▸ BRIEF:
Reproduce all the entries exactly and keep the pictures out.

(Structured diff data)
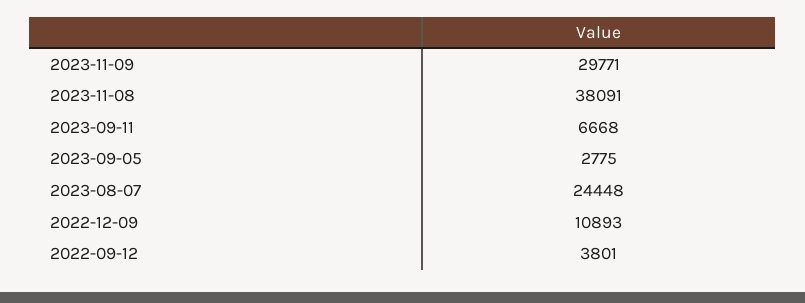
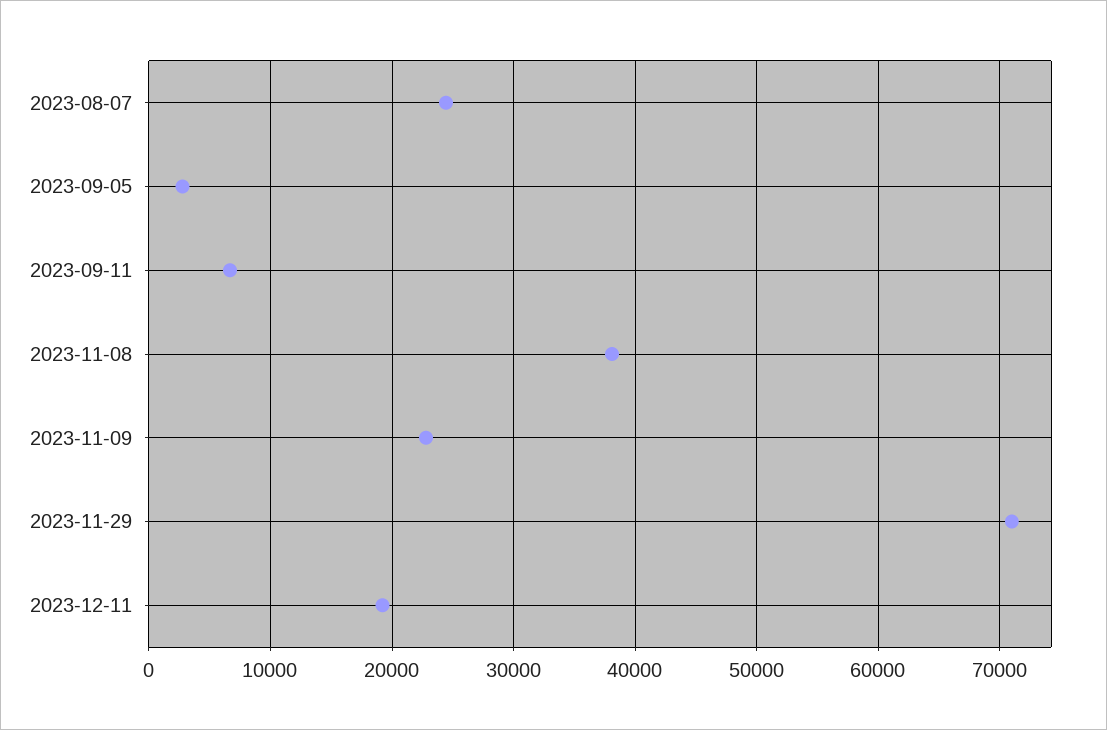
2023-11-09: 29771 -> 23000
2022-12-09: 10893 -> none
2022-09-12: 3801 -> none
2023-11-29: none -> 71000
2023-12-11: none -> 19000

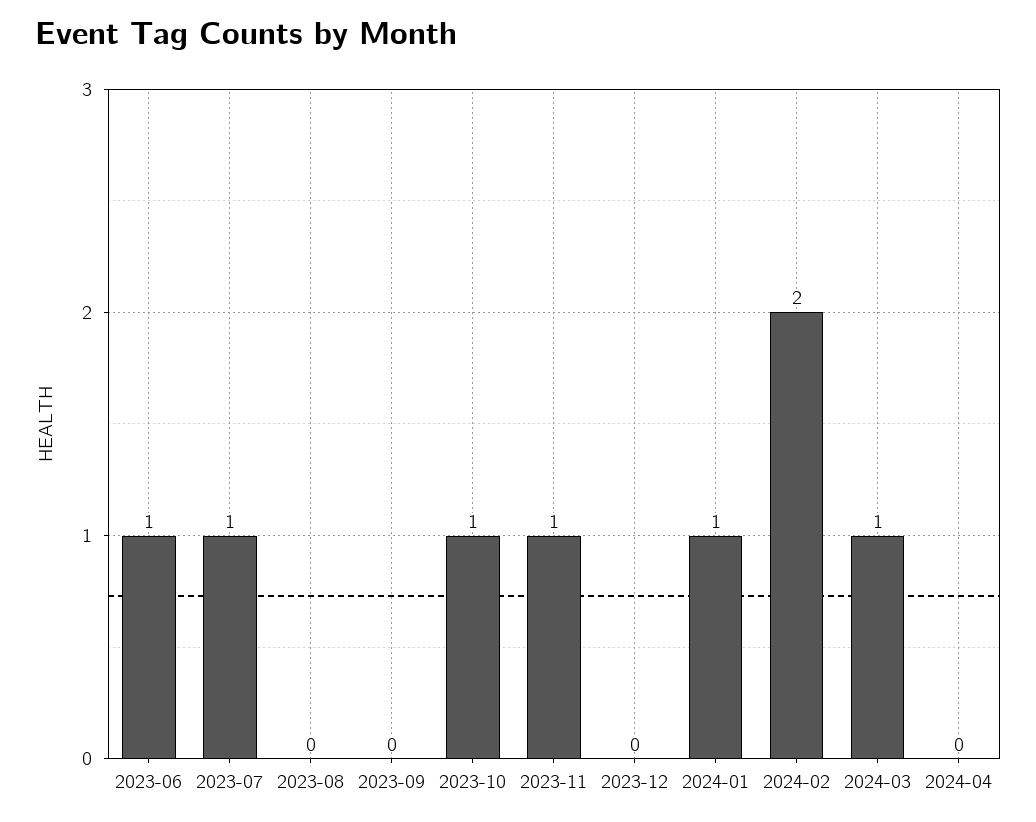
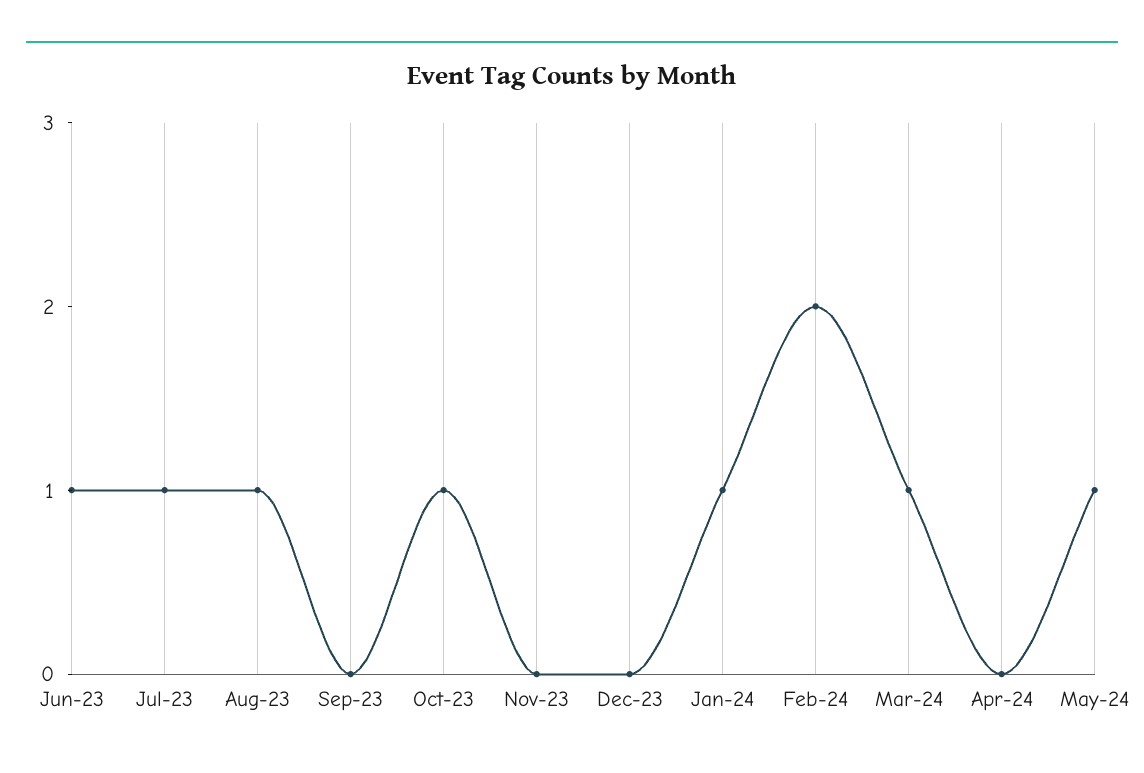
2023-08: 0 -> 1
2023-11: 1 -> 0
May-24: none -> 1

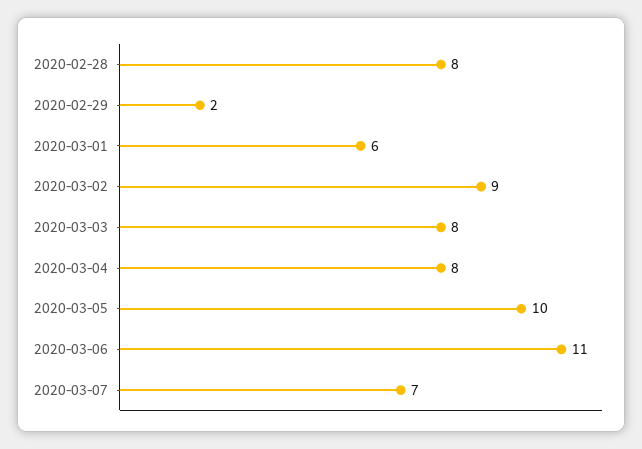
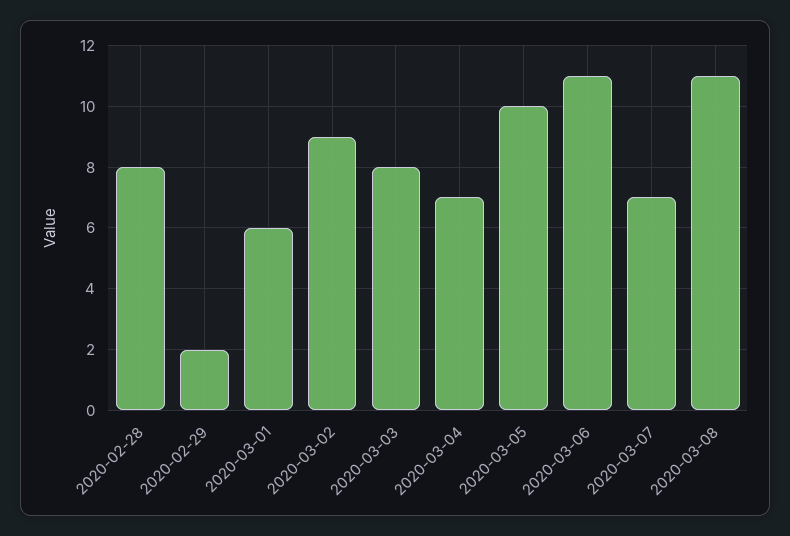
2020-03-04: 8 -> 7
2020-03-08: none -> 11

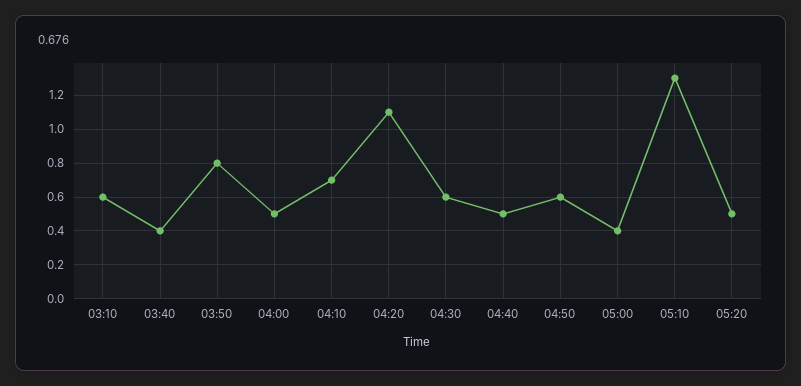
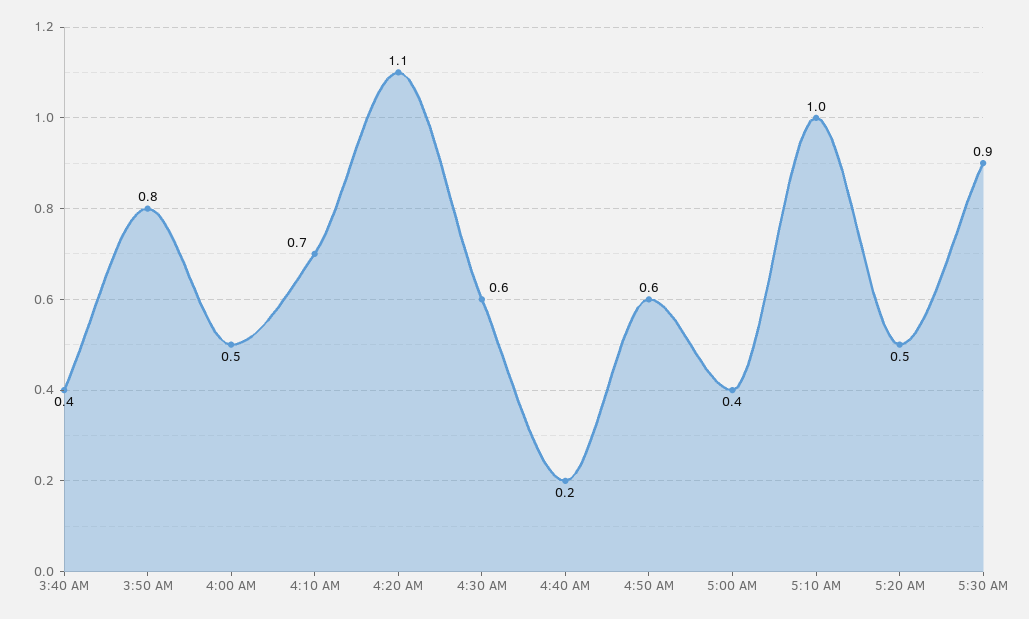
03:10: 0.6 -> none
04:40: 0.5 -> 0.2
05:10: 1.3 -> 1
5:30 AM: none -> 0.9

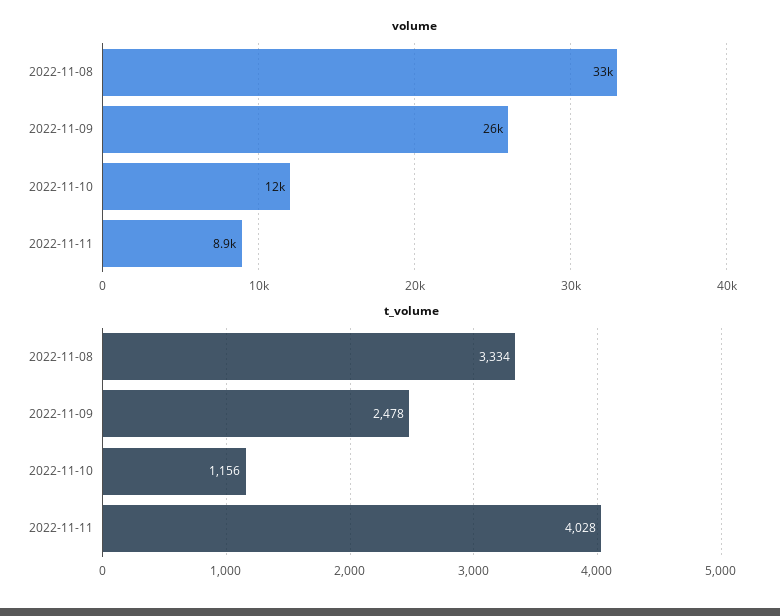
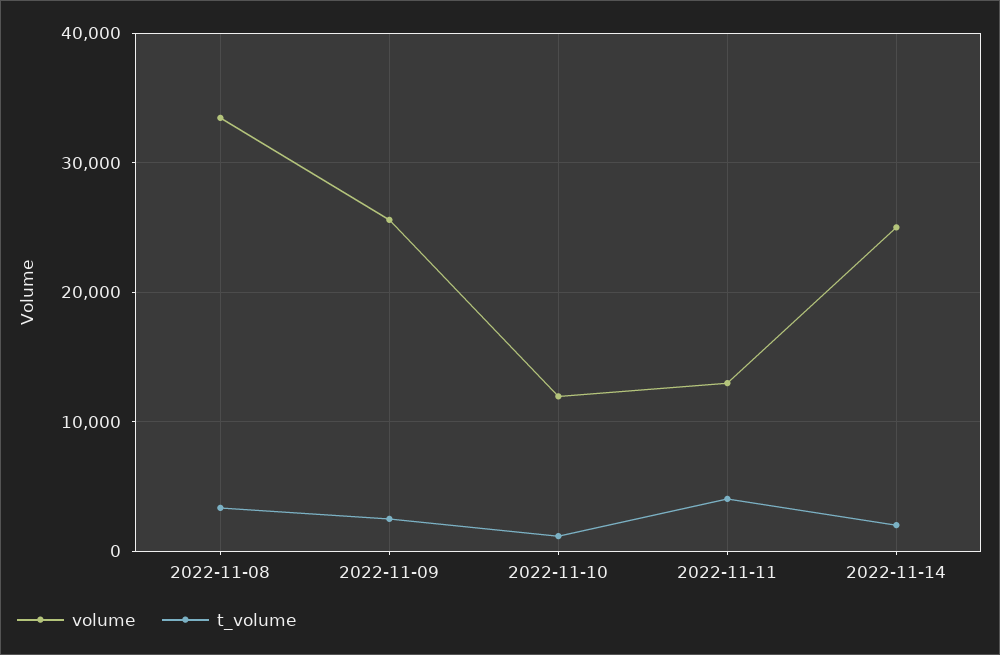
volume, 2022-11-11: 8900 -> 13000
volume, 2022-11-14: none -> 25000
t_volume, 2022-11-14: none -> 2000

▸ ANSWER TO THIS EXERCISE:
2023-11-09: 29771 -> 23000
2022-12-09: 10893 -> none
2022-09-12: 3801 -> none
2023-11-29: none -> 71000
2023-12-11: none -> 19000

2023-08: 0 -> 1
2023-11: 1 -> 0
May-24: none -> 1

2020-03-04: 8 -> 7
2020-03-08: none -> 11

03:10: 0.6 -> none
04:40: 0.5 -> 0.2
05:10: 1.3 -> 1
5:30 AM: none -> 0.9

volume, 2022-11-11: 8900 -> 13000
volume, 2022-11-14: none -> 25000
t_volume, 2022-11-14: none -> 2000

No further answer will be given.